* What to do *
Please return only the lines from the one holding "height: 77px ->" through the one holding "font-size: 22px ->", exactly as they appear in the records below, both ends included.

*** Input for this task ***

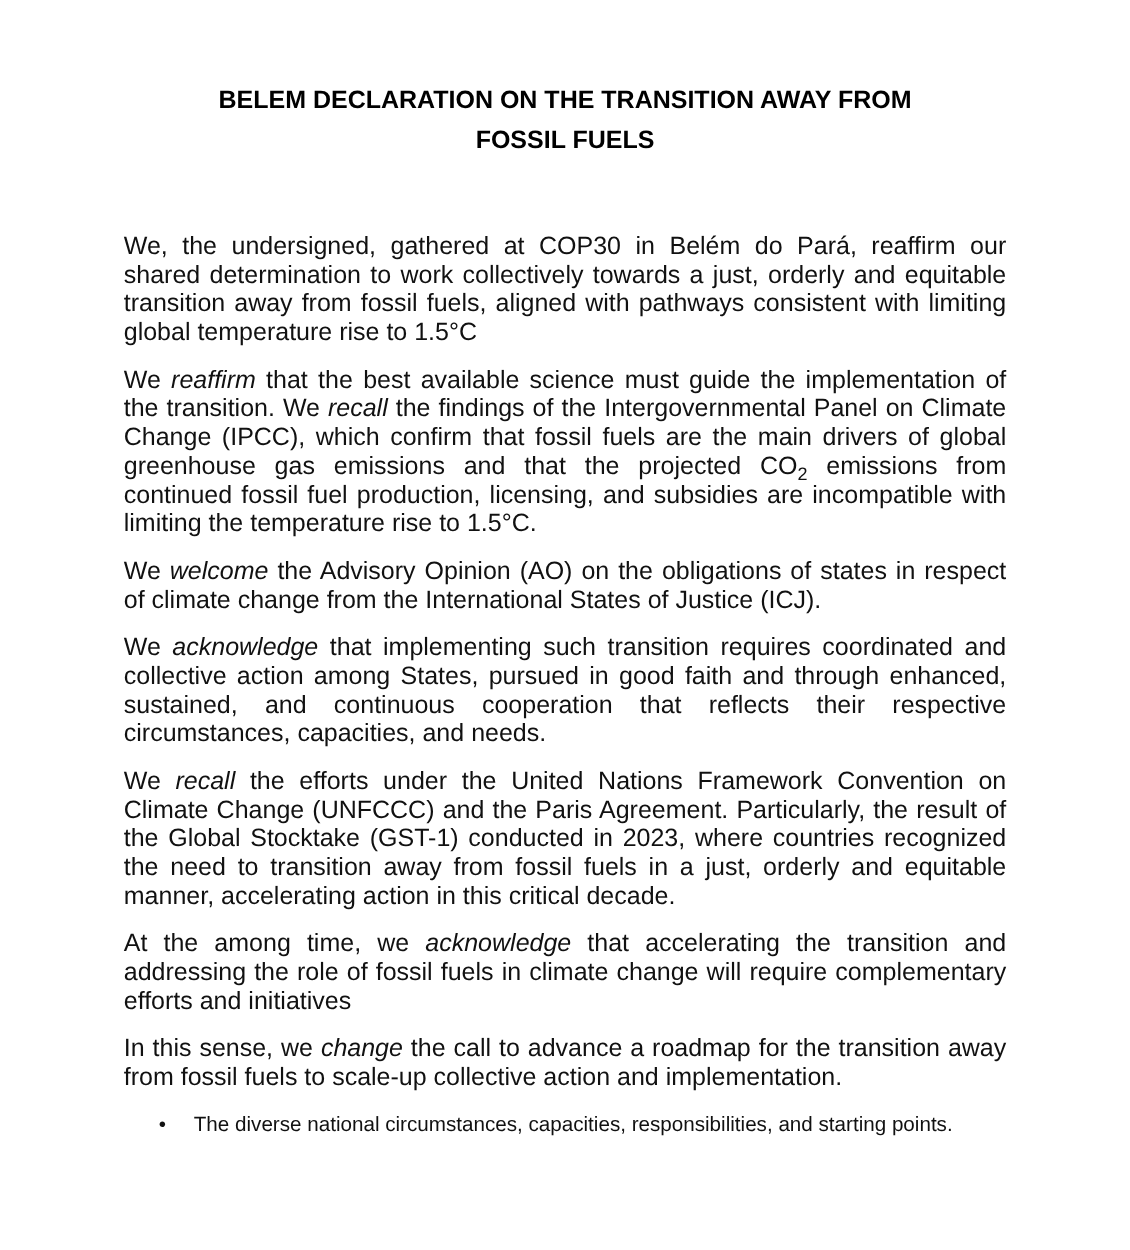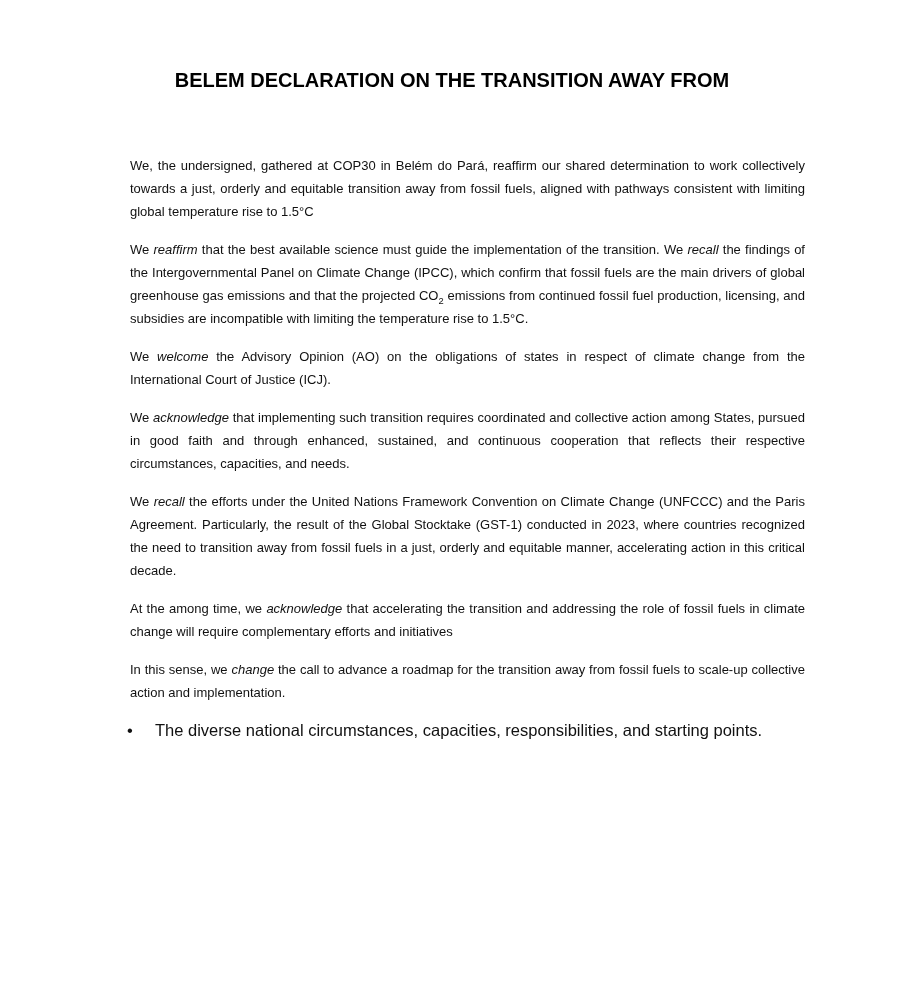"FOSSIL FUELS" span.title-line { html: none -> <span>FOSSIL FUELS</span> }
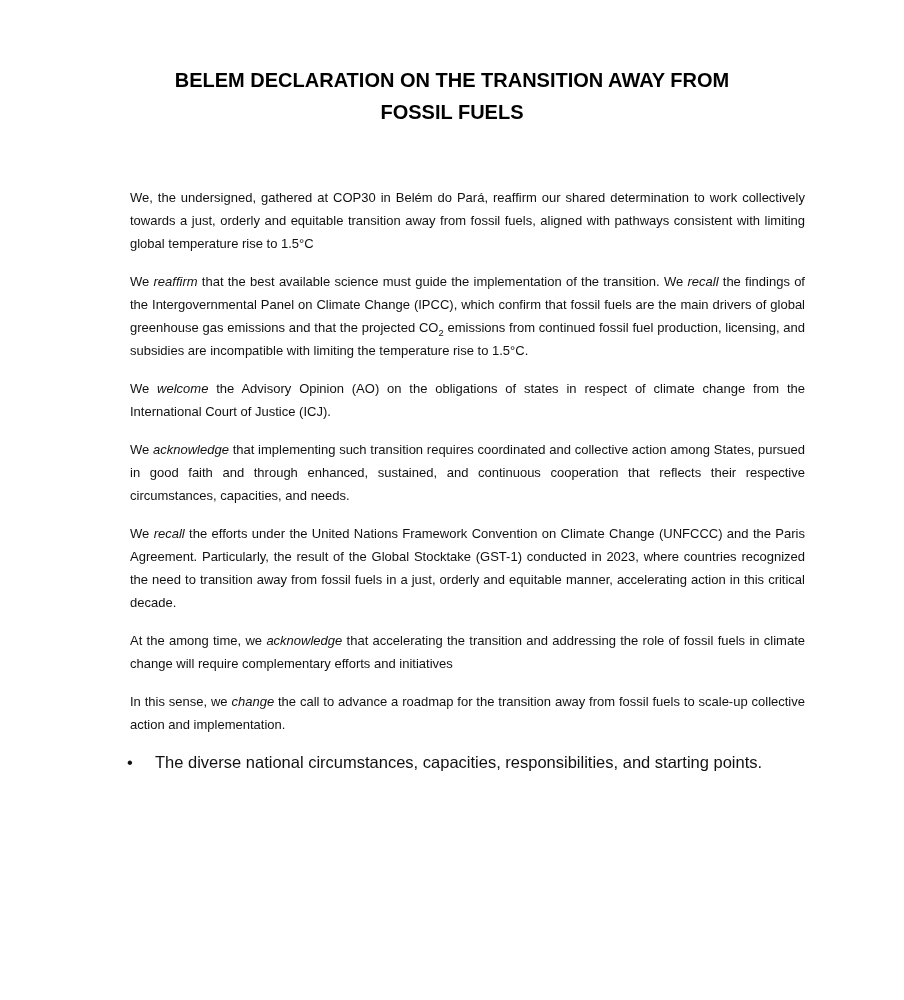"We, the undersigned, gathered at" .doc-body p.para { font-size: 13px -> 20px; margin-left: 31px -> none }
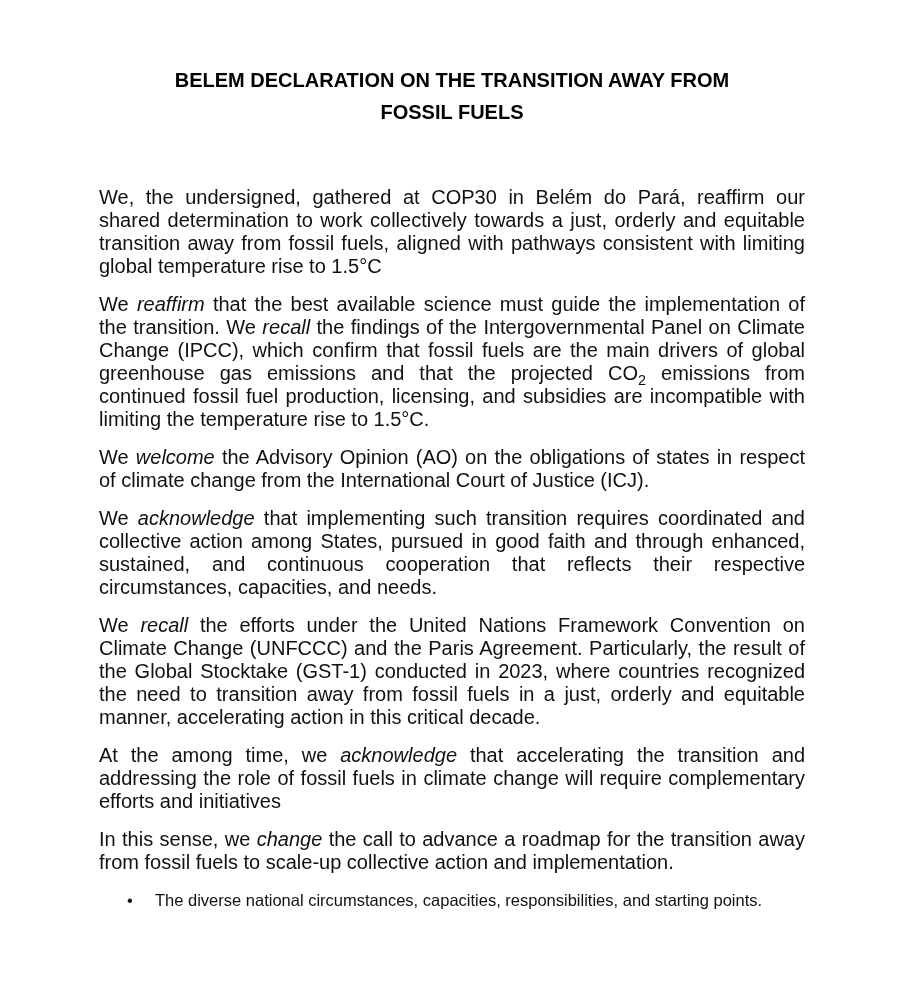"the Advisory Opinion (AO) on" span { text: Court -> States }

*** End of Input for this task ***
*** Input for this task ***

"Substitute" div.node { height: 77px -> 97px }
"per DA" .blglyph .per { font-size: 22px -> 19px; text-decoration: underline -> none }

*** End of Input for this task ***

* Answer space *
"Substitute" div.node { height: 77px -> 97px }
"per DA" .blglyph .per { font-size: 22px -> 19px; text-decoration: underline -> none }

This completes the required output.